Skip the pictures, please, and write out exactly the lines from the opening of the data through the line containing "(241, 510) none".

» **Stored records**:

::::::::::

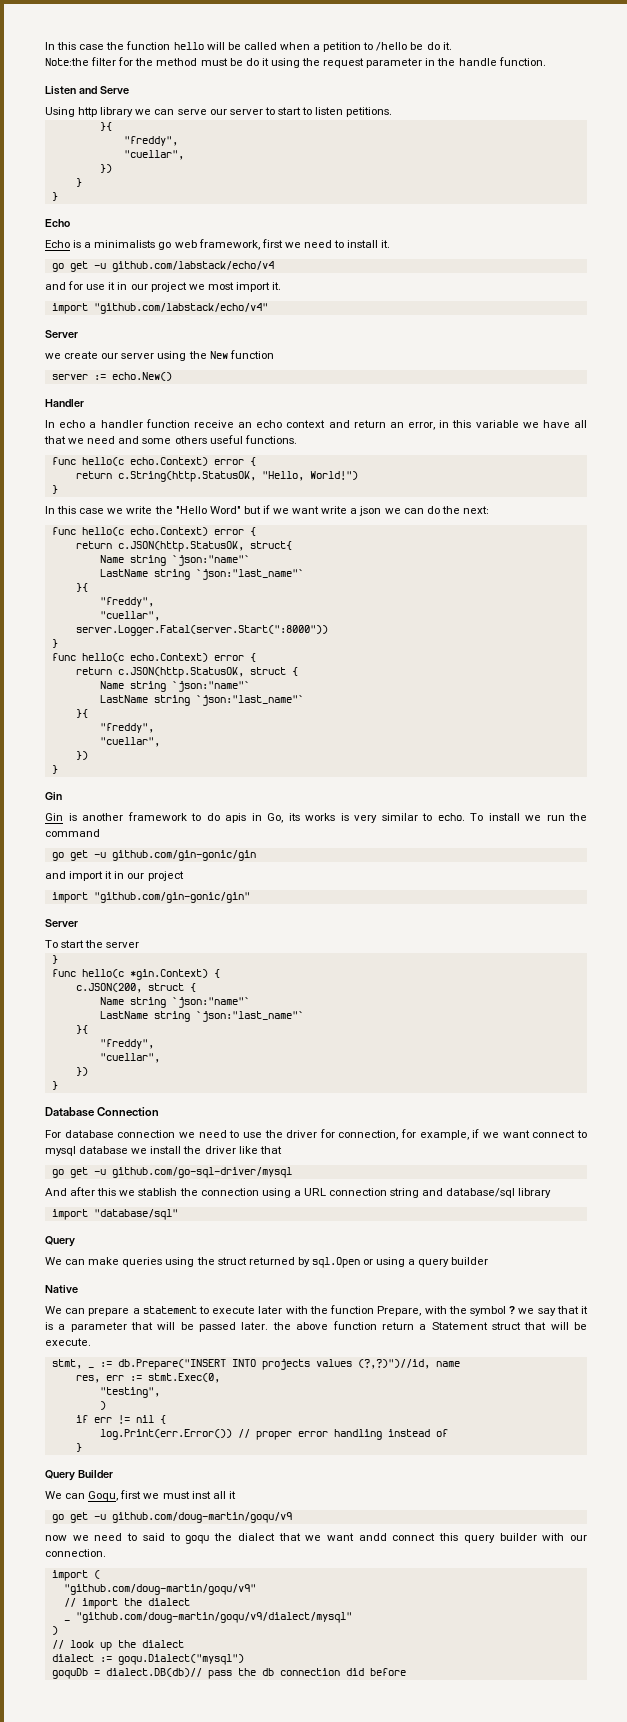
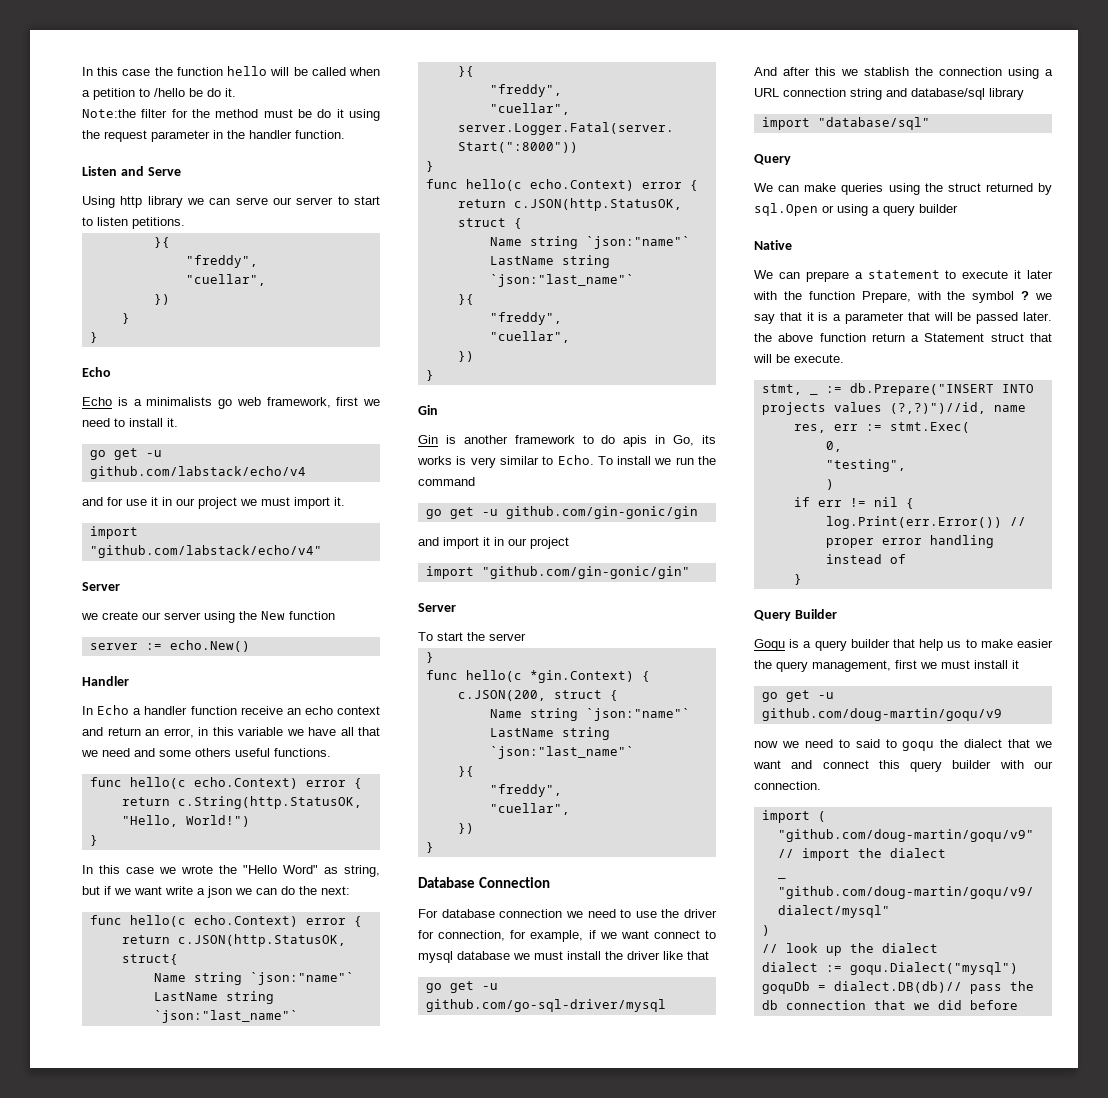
[458,58,497,66] handle -> [249,130,292,139] handler
[207,282,234,290] most -> [261,497,290,506] must
[59,420,86,428] echo -> [97,705,130,715] Echo
[126,506,153,514] write -> [181,865,213,874] wrote
(241, 510) none -> [324,865,380,877] as string,
[437,813,465,821] echo. -> [557,455,594,465] Echo.
(148, 1151) none -> [534,951,563,960] must
(256, 1310) none -> [1014,270,1022,279] it
[147,1373,220,1383] stmt.Exec(0, -> [889,422,970,433] [825,441,842,452] stmt.Exec( // 0,
[45,1491,119,1501] We can Goqu, -> [754,639,1053,651] [754,660,891,672] Goqu is a query builder that help us to make easier the query management,
[191,1491,226,1499] inst all -> [974,660,1008,669] install
[358,1533,387,1541] andd -> [791,760,813,769] and
(340, 1672) none -> [873,1000,930,1010] that we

::::::::::

» **EXERCISE OUTPUT**:
[458,58,497,66] handle -> [249,130,292,139] handler
[207,282,234,290] most -> [261,497,290,506] must
[59,420,86,428] echo -> [97,705,130,715] Echo
[126,506,153,514] write -> [181,865,213,874] wrote
(241, 510) none -> [324,865,380,877] as string,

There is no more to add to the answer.